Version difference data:

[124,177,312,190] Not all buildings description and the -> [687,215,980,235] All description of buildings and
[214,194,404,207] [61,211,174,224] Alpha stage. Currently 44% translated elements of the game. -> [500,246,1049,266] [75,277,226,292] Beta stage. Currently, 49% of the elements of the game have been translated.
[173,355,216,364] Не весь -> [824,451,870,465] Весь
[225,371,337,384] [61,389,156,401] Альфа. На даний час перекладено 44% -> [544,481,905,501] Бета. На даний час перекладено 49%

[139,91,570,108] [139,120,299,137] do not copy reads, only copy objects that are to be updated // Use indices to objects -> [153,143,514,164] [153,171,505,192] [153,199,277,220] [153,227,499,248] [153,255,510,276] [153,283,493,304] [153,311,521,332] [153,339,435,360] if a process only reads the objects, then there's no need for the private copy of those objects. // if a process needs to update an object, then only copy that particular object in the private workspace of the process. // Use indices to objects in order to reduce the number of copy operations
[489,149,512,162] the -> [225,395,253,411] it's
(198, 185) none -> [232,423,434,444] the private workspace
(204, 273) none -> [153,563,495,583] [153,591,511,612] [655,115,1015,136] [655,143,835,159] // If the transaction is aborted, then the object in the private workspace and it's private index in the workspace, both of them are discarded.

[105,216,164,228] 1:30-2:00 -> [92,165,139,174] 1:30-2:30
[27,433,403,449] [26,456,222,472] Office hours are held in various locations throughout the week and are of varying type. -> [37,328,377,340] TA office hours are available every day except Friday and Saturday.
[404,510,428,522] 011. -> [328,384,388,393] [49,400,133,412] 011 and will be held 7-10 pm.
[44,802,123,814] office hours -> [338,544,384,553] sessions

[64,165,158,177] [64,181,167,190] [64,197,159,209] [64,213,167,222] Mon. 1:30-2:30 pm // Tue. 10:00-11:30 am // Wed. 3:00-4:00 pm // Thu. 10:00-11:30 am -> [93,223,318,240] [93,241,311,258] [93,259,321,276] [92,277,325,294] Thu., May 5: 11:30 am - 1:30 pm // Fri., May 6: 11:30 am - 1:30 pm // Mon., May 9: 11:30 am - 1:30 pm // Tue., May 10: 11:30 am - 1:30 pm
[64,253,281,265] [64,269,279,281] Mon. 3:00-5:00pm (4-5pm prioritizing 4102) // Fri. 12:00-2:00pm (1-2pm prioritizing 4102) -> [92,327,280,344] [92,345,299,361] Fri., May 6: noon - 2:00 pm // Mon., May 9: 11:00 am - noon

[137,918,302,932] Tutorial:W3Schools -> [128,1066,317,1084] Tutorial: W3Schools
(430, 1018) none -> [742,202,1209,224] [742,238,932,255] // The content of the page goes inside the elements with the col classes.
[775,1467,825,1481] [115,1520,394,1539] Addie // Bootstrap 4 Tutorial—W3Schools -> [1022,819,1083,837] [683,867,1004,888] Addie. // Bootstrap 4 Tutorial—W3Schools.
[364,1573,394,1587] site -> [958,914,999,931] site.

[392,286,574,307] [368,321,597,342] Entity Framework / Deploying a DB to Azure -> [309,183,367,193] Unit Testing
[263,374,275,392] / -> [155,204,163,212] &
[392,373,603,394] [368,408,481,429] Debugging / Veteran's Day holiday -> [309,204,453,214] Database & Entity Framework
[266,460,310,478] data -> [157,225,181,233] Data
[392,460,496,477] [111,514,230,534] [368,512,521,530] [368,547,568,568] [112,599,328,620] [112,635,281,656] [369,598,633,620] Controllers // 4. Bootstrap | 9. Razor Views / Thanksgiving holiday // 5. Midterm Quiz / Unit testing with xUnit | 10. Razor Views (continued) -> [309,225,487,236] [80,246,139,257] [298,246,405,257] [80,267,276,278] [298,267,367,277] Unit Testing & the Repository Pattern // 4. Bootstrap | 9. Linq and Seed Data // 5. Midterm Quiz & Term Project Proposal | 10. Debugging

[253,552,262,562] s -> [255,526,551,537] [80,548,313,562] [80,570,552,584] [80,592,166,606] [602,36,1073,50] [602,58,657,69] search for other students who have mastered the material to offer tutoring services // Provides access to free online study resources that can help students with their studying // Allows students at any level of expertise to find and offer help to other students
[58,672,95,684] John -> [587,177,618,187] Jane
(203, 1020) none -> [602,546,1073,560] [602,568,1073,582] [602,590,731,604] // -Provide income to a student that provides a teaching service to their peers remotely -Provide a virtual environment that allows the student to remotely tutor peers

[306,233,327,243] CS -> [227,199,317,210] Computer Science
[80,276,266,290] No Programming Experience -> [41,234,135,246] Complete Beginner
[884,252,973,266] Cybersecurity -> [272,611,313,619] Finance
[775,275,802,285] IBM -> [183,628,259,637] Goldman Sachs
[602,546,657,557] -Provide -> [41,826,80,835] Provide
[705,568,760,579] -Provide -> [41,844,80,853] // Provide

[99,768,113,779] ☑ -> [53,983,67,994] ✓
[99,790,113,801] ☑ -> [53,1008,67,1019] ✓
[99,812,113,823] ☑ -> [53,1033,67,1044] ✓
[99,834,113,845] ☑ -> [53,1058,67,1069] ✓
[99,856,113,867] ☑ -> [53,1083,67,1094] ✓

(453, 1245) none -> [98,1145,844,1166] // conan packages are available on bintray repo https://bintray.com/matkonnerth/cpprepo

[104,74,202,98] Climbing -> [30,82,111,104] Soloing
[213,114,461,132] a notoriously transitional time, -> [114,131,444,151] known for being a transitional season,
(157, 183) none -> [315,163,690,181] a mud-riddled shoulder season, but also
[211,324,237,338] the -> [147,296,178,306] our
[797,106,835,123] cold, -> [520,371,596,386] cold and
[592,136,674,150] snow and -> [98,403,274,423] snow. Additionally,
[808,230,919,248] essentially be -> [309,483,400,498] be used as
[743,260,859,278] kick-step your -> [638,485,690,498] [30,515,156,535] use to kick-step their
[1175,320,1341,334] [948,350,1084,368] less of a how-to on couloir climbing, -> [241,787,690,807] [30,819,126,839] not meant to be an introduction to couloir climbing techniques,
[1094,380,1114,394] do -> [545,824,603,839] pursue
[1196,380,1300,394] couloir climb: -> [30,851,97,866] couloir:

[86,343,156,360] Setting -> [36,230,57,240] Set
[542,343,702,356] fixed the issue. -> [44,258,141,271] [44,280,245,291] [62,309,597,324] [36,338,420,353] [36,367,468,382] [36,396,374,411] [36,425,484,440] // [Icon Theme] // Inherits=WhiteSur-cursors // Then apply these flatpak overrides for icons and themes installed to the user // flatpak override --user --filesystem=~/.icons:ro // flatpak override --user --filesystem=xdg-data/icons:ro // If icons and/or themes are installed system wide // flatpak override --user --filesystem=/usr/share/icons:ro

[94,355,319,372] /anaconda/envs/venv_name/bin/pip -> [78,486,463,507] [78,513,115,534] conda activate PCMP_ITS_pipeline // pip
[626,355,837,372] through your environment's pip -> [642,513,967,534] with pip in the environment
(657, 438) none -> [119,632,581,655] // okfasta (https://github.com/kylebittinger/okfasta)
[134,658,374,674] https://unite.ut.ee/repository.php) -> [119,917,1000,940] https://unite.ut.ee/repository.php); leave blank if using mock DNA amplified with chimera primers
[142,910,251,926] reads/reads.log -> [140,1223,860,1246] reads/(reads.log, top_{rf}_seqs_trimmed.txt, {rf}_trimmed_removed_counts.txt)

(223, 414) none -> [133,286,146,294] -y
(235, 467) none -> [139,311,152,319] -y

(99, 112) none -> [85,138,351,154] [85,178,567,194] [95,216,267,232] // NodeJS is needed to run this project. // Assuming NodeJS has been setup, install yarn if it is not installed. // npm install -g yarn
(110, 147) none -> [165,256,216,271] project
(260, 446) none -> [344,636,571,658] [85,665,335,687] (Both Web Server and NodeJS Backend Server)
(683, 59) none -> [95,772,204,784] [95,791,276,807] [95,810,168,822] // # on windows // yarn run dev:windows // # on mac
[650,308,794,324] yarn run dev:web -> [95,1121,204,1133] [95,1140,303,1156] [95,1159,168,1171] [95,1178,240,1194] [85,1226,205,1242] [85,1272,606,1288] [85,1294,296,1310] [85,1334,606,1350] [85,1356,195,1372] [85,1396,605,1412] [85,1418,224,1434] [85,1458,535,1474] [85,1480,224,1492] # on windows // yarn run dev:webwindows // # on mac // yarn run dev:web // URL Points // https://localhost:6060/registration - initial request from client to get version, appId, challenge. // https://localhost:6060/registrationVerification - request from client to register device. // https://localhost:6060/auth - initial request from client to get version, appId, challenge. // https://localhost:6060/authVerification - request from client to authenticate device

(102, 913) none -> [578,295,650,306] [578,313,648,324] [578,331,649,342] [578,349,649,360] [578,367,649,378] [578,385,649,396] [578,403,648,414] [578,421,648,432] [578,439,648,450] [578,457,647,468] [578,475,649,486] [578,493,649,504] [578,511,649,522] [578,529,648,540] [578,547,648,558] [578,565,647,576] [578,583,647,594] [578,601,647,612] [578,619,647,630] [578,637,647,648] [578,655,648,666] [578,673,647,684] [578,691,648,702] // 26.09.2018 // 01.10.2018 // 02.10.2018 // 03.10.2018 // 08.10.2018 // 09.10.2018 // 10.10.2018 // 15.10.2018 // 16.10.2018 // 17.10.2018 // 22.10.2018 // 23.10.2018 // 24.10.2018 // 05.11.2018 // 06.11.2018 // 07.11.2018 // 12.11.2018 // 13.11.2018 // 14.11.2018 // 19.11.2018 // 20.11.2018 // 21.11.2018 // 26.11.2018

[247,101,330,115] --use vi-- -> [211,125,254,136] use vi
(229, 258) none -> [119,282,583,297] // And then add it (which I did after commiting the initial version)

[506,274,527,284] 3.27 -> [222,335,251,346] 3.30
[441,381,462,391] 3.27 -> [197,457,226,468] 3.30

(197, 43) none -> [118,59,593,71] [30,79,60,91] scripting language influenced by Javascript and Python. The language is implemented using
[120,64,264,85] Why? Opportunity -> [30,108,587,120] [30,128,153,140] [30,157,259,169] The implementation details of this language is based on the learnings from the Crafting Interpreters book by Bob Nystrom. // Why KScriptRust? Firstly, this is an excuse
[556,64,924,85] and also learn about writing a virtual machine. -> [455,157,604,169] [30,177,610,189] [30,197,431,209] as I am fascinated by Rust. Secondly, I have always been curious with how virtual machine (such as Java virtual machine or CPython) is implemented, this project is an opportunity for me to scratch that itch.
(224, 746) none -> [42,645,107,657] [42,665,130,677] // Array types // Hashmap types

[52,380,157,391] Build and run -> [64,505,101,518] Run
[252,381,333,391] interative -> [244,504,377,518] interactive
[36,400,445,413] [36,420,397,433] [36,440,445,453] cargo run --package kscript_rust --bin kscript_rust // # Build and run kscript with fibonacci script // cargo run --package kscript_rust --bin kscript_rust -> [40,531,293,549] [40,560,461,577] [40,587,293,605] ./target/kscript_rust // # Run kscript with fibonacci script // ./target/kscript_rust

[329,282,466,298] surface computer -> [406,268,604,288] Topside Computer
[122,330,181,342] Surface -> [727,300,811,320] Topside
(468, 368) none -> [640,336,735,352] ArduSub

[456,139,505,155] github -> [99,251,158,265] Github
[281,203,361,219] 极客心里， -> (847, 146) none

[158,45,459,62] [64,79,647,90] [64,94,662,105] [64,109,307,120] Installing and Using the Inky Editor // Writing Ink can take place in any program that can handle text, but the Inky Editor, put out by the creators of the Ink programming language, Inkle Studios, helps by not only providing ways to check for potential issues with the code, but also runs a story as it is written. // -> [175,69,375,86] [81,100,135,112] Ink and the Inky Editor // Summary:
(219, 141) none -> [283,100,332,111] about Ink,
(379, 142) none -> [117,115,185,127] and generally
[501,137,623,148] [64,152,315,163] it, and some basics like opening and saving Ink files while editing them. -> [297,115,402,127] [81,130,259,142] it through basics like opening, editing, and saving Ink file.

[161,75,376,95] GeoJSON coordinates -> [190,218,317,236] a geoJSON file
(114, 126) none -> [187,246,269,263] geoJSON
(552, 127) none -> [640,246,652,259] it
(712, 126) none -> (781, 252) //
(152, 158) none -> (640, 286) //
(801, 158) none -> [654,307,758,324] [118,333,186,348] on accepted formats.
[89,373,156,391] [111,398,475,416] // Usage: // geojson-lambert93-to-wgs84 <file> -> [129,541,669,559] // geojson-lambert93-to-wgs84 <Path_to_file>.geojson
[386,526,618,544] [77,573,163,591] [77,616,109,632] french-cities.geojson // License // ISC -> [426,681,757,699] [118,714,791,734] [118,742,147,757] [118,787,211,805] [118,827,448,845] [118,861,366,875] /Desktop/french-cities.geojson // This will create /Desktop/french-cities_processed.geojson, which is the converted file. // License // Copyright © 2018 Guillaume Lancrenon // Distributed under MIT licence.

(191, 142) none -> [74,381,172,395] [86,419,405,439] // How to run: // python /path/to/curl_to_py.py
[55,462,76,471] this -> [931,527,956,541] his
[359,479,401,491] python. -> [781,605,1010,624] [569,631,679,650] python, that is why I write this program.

Directions:
Copy the entries above exactly, but only from the line holding "[441,381,462,391] 3.27 ->" through the line holding "[120,64,264,85] Why? Opportunity", both included.

Response to the exercise:
[441,381,462,391] 3.27 -> [197,457,226,468] 3.30

(197, 43) none -> [118,59,593,71] [30,79,60,91] scripting language influenced by Javascript and Python. The language is implemented using
[120,64,264,85] Why? Opportunity -> [30,108,587,120] [30,128,153,140] [30,157,259,169] The implementation details of this language is based on the learnings from the Crafting Interpreters book by Bob Nystrom. // Why KScriptRust? Firstly, this is an excuse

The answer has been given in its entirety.